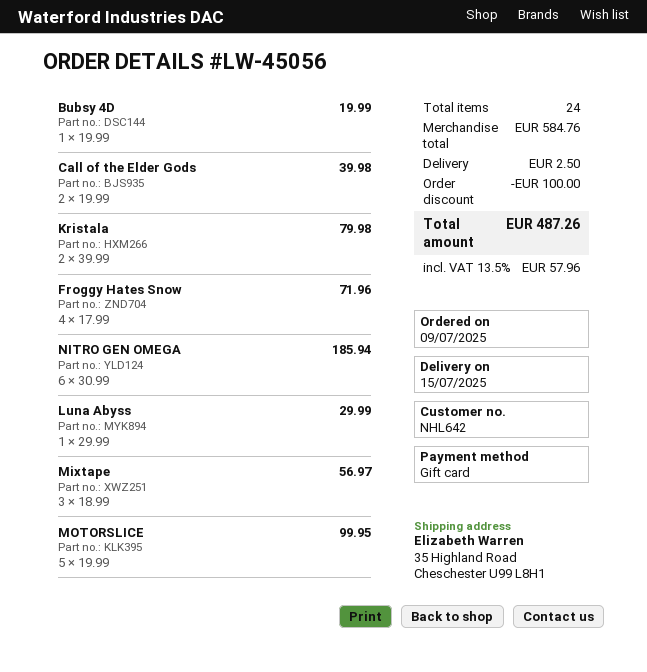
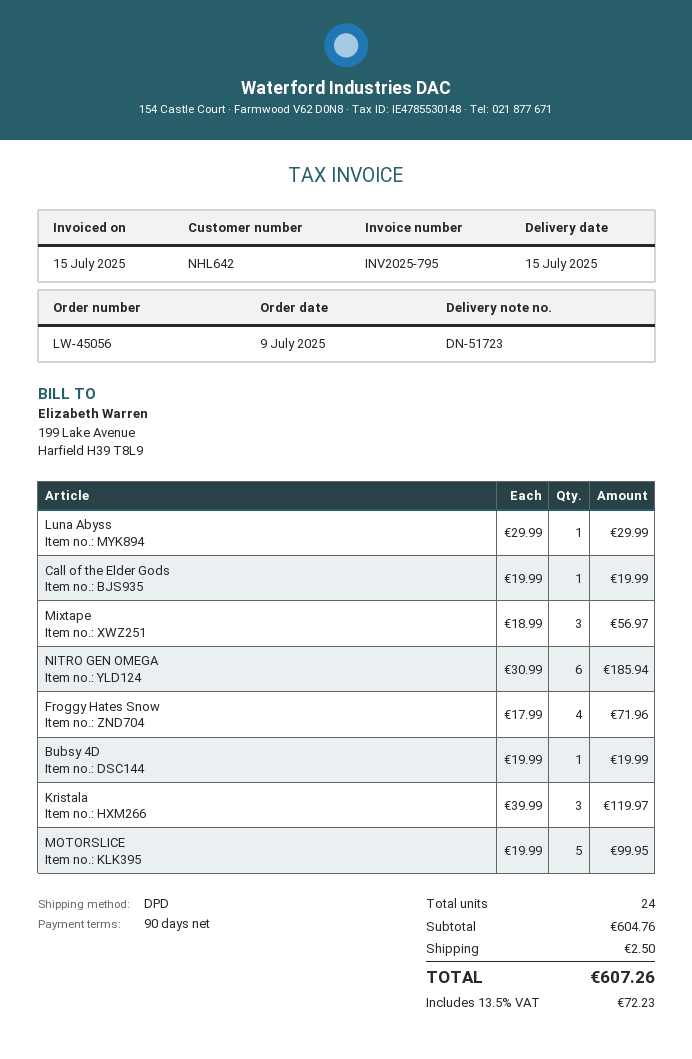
Call of the Elder Gods: 2 x 19.99 = 39.98 -> 1 x 19.99 = 19.99
Kristala: 2 x 39.99 = 79.98 -> 3 x 39.99 = 119.97
subtotal: 584.76 -> 604.76
discount: 100.00 -> none
tax: 13.5% = 57.96 -> 13.5% = 72.23
total: 487.26 -> 607.26

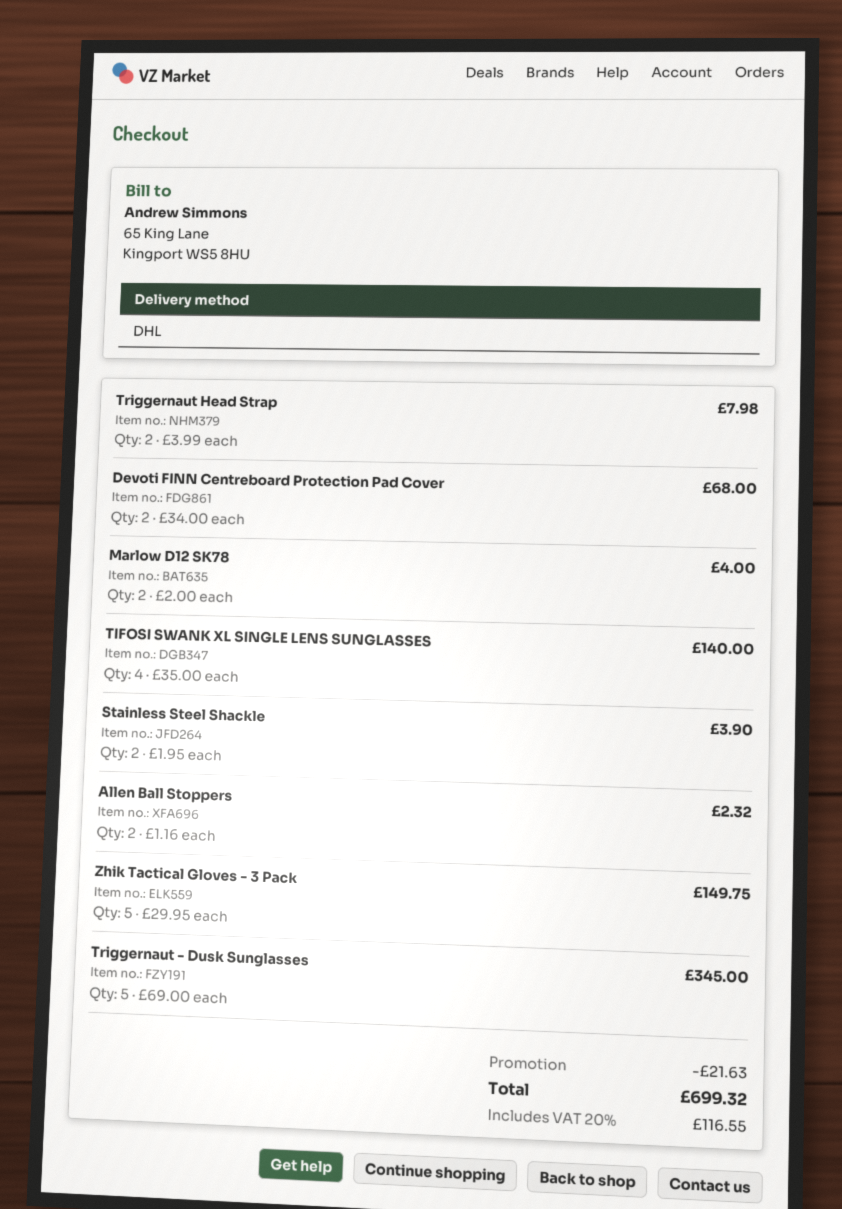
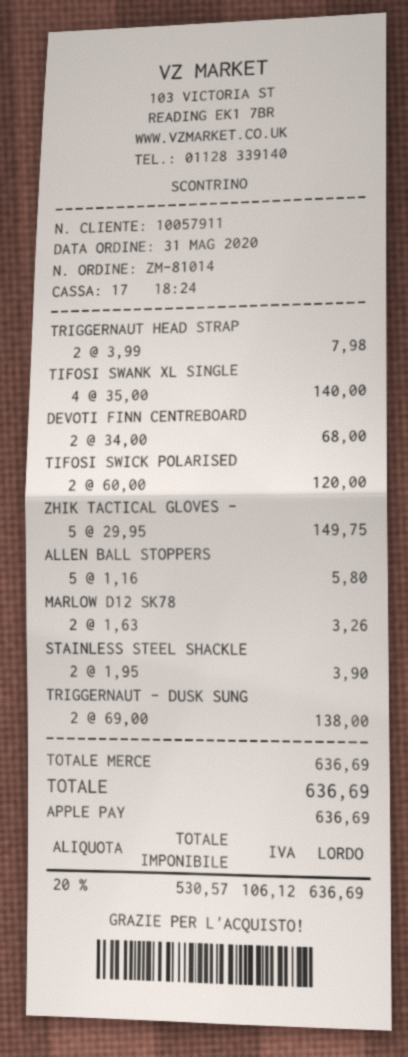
Marlow D12 SK78: 2 x 2.00 = 4.00 -> 2 x 1.63 = 3.26
Allen Ball Stoppers: 2 x 1.16 = 2.32 -> 5 x 1.16 = 5.80
Triggernaut - Dusk Sunglasses: 5 x 69.00 = 345.00 -> 2 x 69.00 = 138.00
TIFOSI SWICK POLARISED: none -> 2 x 60.00 = 120.00
discount: 21.63 -> none
tax: 20% = 116.55 -> 20% = 106.12
total: 699.32 -> 636.69

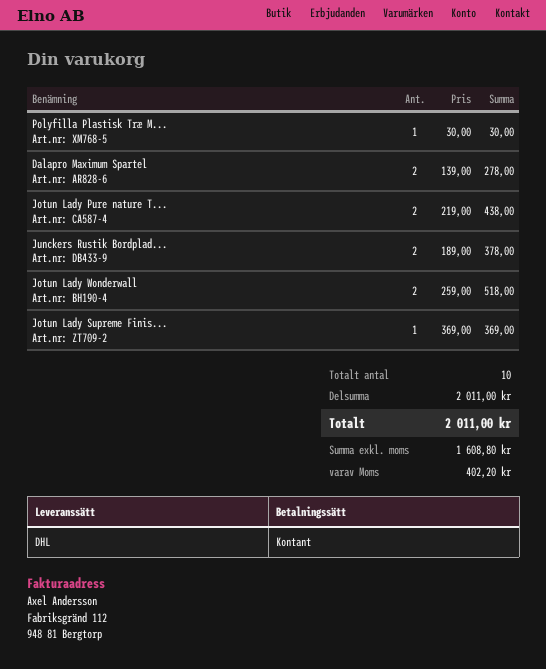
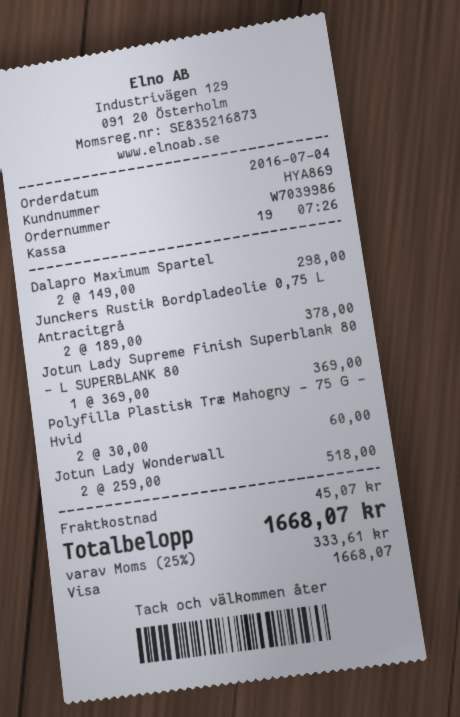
payment method: cash -> Visa
Polyfilla Plastisk Træ M...: 1 x 30.00 = 30.00 -> 2 x 30.00 = 60.00
Dalapro Maximum Spartel: 2 x 139.00 = 278.00 -> 2 x 149.00 = 298.00
Jotun Lady Pure nature T...: 2 x 219.00 = 438.00 -> none
shipping: none -> 45.07
tax: 402.20 -> 333.61
total: 2011.00 -> 1668.07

→ Work order:
Retype only the lines from the one with "total: 487.26 -> 607.26" through the final line of the entries, please, and keep the pictures out.

→ Answer area:
total: 487.26 -> 607.26

Marlow D12 SK78: 2 x 2.00 = 4.00 -> 2 x 1.63 = 3.26
Allen Ball Stoppers: 2 x 1.16 = 2.32 -> 5 x 1.16 = 5.80
Triggernaut - Dusk Sunglasses: 5 x 69.00 = 345.00 -> 2 x 69.00 = 138.00
TIFOSI SWICK POLARISED: none -> 2 x 60.00 = 120.00
discount: 21.63 -> none
tax: 20% = 116.55 -> 20% = 106.12
total: 699.32 -> 636.69

payment method: cash -> Visa
Polyfilla Plastisk Træ M...: 1 x 30.00 = 30.00 -> 2 x 30.00 = 60.00
Dalapro Maximum Spartel: 2 x 139.00 = 278.00 -> 2 x 149.00 = 298.00
Jotun Lady Pure nature T...: 2 x 219.00 = 438.00 -> none
shipping: none -> 45.07
tax: 402.20 -> 333.61
total: 2011.00 -> 1668.07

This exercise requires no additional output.